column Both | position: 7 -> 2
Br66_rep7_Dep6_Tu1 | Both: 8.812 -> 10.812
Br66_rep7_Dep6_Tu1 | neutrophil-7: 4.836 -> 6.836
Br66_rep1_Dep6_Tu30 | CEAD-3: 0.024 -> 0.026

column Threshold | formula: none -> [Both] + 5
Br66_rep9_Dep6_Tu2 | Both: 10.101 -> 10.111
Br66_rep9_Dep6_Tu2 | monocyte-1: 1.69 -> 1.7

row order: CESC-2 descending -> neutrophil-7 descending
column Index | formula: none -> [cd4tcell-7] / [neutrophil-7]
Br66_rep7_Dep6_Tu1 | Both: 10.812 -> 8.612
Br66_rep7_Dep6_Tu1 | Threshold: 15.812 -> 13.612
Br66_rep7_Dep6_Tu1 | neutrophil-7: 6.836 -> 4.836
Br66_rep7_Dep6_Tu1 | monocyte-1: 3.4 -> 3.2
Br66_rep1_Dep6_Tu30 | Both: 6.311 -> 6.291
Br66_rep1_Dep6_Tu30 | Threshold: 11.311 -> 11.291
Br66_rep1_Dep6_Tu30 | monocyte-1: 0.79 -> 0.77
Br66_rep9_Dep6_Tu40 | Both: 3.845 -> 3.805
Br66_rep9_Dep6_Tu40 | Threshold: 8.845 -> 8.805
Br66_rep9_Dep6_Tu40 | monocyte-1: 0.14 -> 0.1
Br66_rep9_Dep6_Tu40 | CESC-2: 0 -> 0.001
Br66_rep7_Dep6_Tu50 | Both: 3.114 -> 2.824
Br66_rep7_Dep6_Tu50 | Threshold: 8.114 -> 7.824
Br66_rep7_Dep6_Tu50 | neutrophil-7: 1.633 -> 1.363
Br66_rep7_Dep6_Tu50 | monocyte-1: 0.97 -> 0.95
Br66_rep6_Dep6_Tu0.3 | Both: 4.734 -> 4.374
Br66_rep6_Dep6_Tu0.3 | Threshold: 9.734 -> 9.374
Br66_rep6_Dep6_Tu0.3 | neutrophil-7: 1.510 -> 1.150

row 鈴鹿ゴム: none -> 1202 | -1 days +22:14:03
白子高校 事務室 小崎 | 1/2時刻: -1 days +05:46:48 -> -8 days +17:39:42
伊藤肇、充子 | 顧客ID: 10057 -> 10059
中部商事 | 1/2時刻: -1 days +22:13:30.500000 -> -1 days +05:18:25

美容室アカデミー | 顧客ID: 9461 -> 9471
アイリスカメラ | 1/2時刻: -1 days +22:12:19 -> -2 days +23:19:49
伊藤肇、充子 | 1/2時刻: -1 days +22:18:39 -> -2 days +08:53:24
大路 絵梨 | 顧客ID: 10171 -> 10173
----
YOUR INSTRUCTIONS
Everything from the line containing "伊藤肇、充子 | 顧客ID: 10057 -> 10059" through the final line of the records is what you should print, exactly and with nothing added.

ANSWER SECTION
伊藤肇、充子 | 顧客ID: 10057 -> 10059
中部商事 | 1/2時刻: -1 days +22:13:30.500000 -> -1 days +05:18:25

美容室アカデミー | 顧客ID: 9461 -> 9471
アイリスカメラ | 1/2時刻: -1 days +22:12:19 -> -2 days +23:19:49
伊藤肇、充子 | 1/2時刻: -1 days +22:18:39 -> -2 days +08:53:24
大路 絵梨 | 顧客ID: 10171 -> 10173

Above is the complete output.